By ERIC M. JOHNSON
July 2, 2004 -- IRAQ veterans often say they're confused by U.S. news cover age, because their experience differs so greatly from what journalists report. Soldiers and Marines point to the slow, steady progress in almost all areas of Iraqi life and wonder why they don't get much notice — or in many cases, any notice at all.
Part of the explanation is Rajiv Chandrasekaran, the Baghdad bureau chief for the Washington Post. Chandrasekaran's crew generates a relentlessly negative stream of articles from Iraq. Last week, he had a Pulitzer-bait series called "Promises Unkept: The U.S. Occupation of Iraq."
The grizzled foreign-desk veteran — who until 2000 was covering dot-com companies — now sits in judgment over a world-shaking issue, in a court whose rulings echo throughout the media landscape.
He finds the Bush administration guilty. Such a surprise. Before major combat operations were over, Chandrasekaran was already quoting Iraqis proclaiming the U.S. operation a failure.
Reading his dispatches from April 2003, you can already see his meta-narrative take shape: Basically, that the Americans are clumsy fools who don't know what they're doing, and Iraqis hate them. This meta-narrative informs his coverage and the coverage of the reporters he supervises, who rotate in and out of Iraq.
How do I know this? Because my fellow Marines and I witnessed it with our own eyes. Chandrasekaran showed up in the city of Kut last April, talked to a few of our officers and toured the city for a few hours. He then got back into his air-conditioned car and drove back to Baghdad to write about the local unrest.
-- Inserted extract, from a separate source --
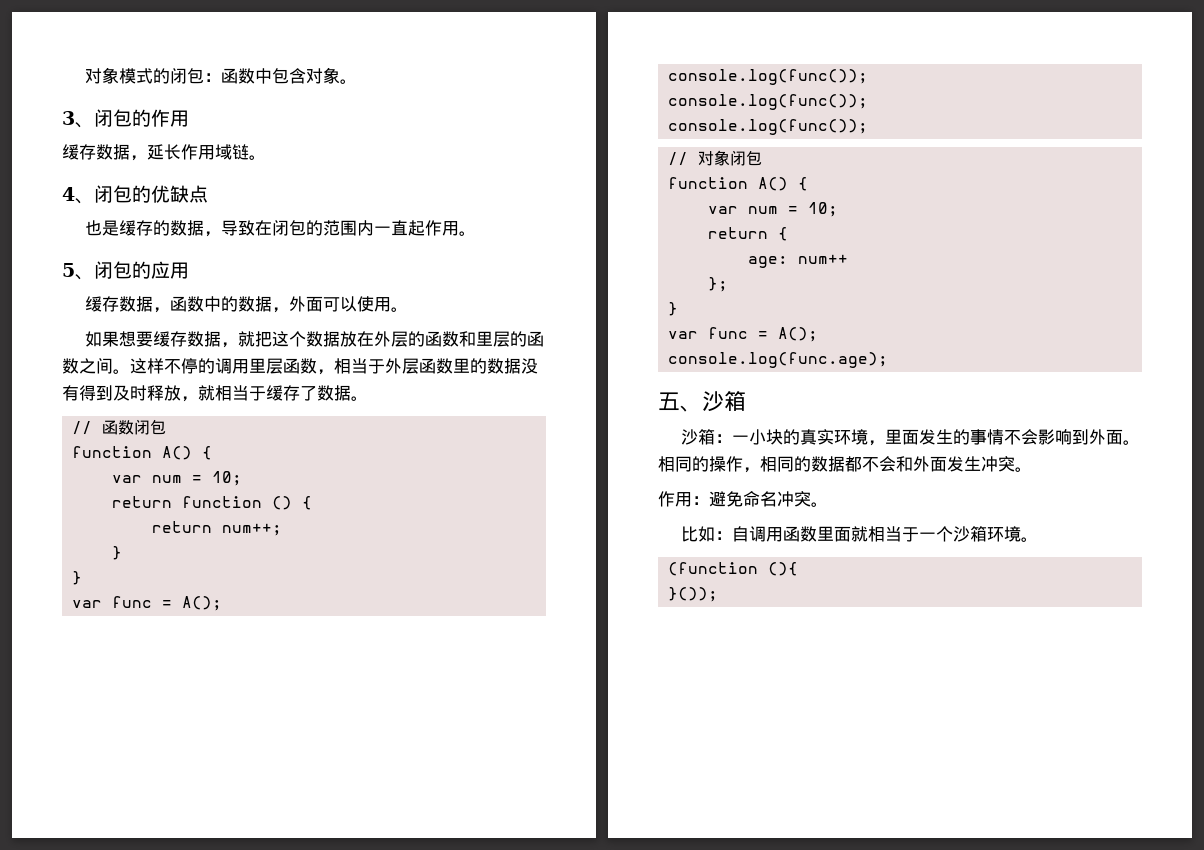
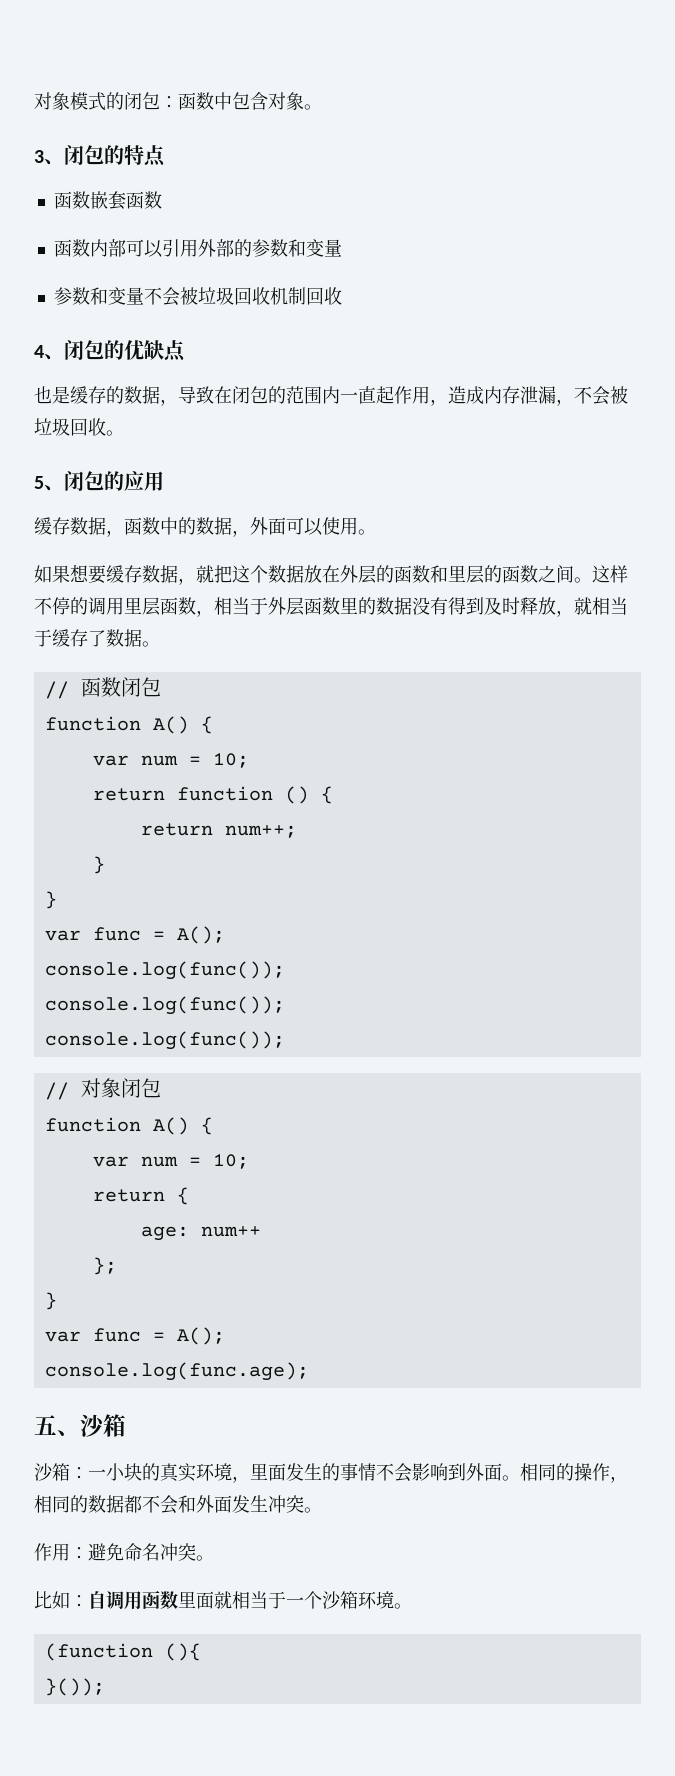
[151,109,189,127] [62,144,266,161] 作用 // 缓存数据，延长作用域链。 -> [124,145,166,167] [53,191,162,210] [53,239,342,258] [53,287,342,306] 特点 // 函数嵌套函数 // 函数内部可以引用外部的参数和变量 // 参数和变量不会被垃圾回收机制回收
(459, 228) none -> [430,386,628,406] [34,418,106,436] ，造成内存泄漏，不会被垃圾回收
"The Untouchable 'Mayor' of Kut," his article's headline blared the next day. It described a local, Iranian-backed troublemaker named Abbas Fadhil, who was squatting in the provincial government headquarters. He had gathered a mob of people with nothing better to do, told them to camp out in the headquarters compound, and there they sat, defying the Marines of the 2nd Marine Expeditionary Brigade.
Chandrasekaran was very impressed with the little usurper: " 'We thank the Americans for getting rid of Saddam's regime, but now Iraq must be run by Iraqis,' Fadhil thundered during a meeting today with his supporters in the building's spacious conference room. 'We cannot allow the Americans to rule us from this office' . . . Fadhil has set up shop in an official building and appears to have rallied support across this city of 300,000 people.
"The refusal of Marine commanders to recognize Fadhil's new title has fueled particularly intense anti-American sentiments here," Chandrasekeran continued. "In scenes not seen in other Iraqi cities, U.S. convoys have been loudly jeered. Waving Marines have been greeted with angry glares and thumbs-down signs."
Readers must have concluded that Kut was on the verge of exploding, ready to throw out the despised American infidel invaders and install their new "mayor" as their beloved leader.
What utter rubbish. In our headquarters, we had a small red splotch on a large map of Kut, representing the neighborhood that supported Abbas Fadhil. When asked about him, most citizens of Kut rolled their eyes. His followers were mainly poor, semi-literate and not particularly well-liked. They were marginal in every sense of the word, and they mattered very little in the day-to-day life of a city that was struggling to get back on its feet.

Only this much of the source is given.